A minha esposa vai chupar sua viga,
mas eu não sou mictório ou cagador!

Perdi porque não sou bom jogador.
Não basta a sorte má que me castiga?
Agora inda sou vítima da intriga
que aquela doida faz de mim, Doutor!

É pelo amor de Deus que lhe suplico!
Fazer um cara honrado beber mijo,
sabendo que a mulher já paga o mico,

É dose!
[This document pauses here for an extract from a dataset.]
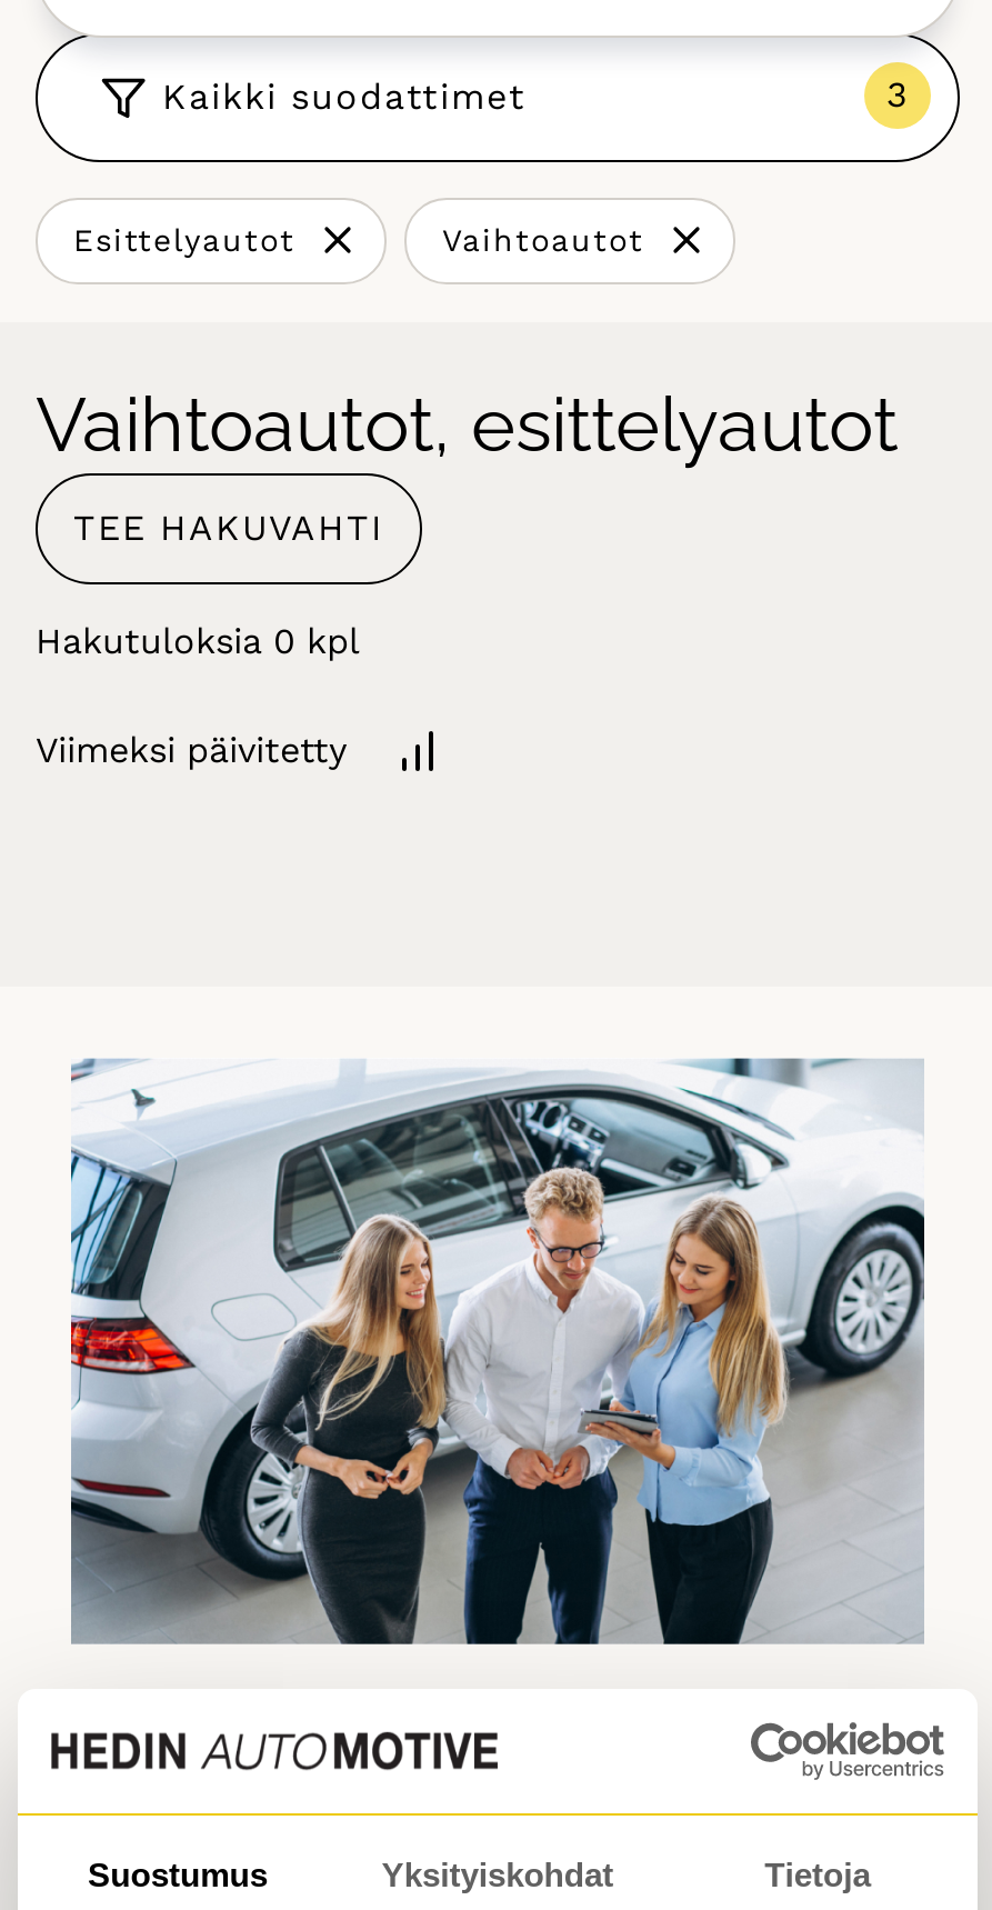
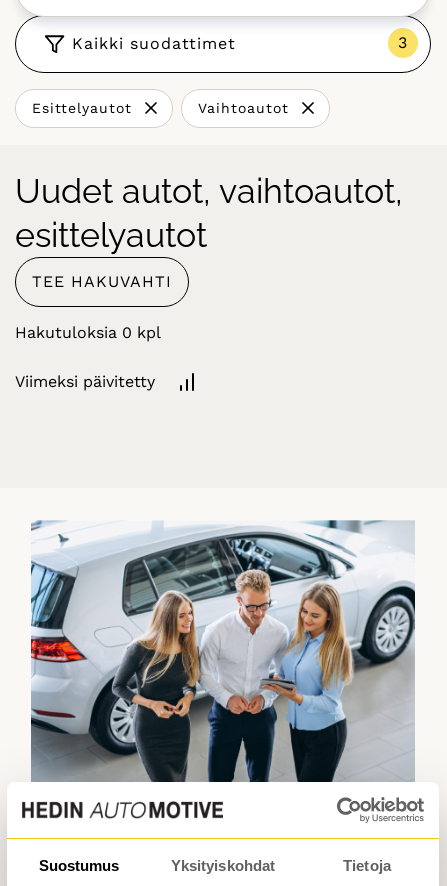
[36,380,898,469] Vaihtoautot, esittelyautot -> [15,171,403,255] Uudet autot, vaihtoautot, | esittelyautot
moved [36,507,384,771] -> [15,272,172,391]: TEE HAKUVAHTI | Hakutuloksia | Viimeksi päivitetty
moved [67,1053,929,1647] -> [29,518,417,785]: [image]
De pensar eu já me aflijo!
Lhe imploro, não me faça de penico,
pois ela lhe dará mais regozijo!


SONETO 249

Estou desesperada, mas, no fundo,
aquilo já esperava acontecer.
Marido como o meu tinha que ser,
um dia, lambe-cu de vagabundo.

Perdeu, e me tornou mulher do mundo
na mão dum parasita do poder,
que, agora, minha boca vai foder,
e a dele encher com algo mais imundo.

Bem feito para mim, pior pro corno.
Vou ter que chupar rola de folgado,
mas meu marido sofre mais transtorno:

Na boca ele é mijado, até cagado,
e ainda vai pagar um bom suborno
pra não cair na mão do delegado!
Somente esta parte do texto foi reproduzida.